____ Input records

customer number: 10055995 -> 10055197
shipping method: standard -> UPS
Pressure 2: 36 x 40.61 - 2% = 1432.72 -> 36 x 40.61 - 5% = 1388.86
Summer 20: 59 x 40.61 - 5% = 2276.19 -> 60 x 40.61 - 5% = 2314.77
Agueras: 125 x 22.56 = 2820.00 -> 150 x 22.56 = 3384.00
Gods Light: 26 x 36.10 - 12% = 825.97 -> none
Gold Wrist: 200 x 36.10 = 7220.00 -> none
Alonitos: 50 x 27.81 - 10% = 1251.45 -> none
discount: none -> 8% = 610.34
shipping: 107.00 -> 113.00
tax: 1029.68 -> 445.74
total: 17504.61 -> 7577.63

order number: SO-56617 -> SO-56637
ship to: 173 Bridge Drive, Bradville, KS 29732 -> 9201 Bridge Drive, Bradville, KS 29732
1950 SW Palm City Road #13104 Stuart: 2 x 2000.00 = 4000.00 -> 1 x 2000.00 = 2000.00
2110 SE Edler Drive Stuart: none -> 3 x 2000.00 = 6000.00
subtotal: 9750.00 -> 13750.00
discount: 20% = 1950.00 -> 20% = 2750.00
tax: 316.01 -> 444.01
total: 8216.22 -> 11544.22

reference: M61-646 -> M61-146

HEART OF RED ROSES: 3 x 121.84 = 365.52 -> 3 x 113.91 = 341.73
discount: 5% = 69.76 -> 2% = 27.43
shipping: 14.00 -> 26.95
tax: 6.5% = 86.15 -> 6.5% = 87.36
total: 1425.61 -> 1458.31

________

* Work to be completed
Your task is to reproduce the entries exactly, starting at the first line and ending with the line containing "1950 SW Palm".

* Expected output
customer number: 10055995 -> 10055197
shipping method: standard -> UPS
Pressure 2: 36 x 40.61 - 2% = 1432.72 -> 36 x 40.61 - 5% = 1388.86
Summer 20: 59 x 40.61 - 5% = 2276.19 -> 60 x 40.61 - 5% = 2314.77
Agueras: 125 x 22.56 = 2820.00 -> 150 x 22.56 = 3384.00
Gods Light: 26 x 36.10 - 12% = 825.97 -> none
Gold Wrist: 200 x 36.10 = 7220.00 -> none
Alonitos: 50 x 27.81 - 10% = 1251.45 -> none
discount: none -> 8% = 610.34
shipping: 107.00 -> 113.00
tax: 1029.68 -> 445.74
total: 17504.61 -> 7577.63

order number: SO-56617 -> SO-56637
ship to: 173 Bridge Drive, Bradville, KS 29732 -> 9201 Bridge Drive, Bradville, KS 29732
1950 SW Palm City Road #13104 Stuart: 2 x 2000.00 = 4000.00 -> 1 x 2000.00 = 2000.00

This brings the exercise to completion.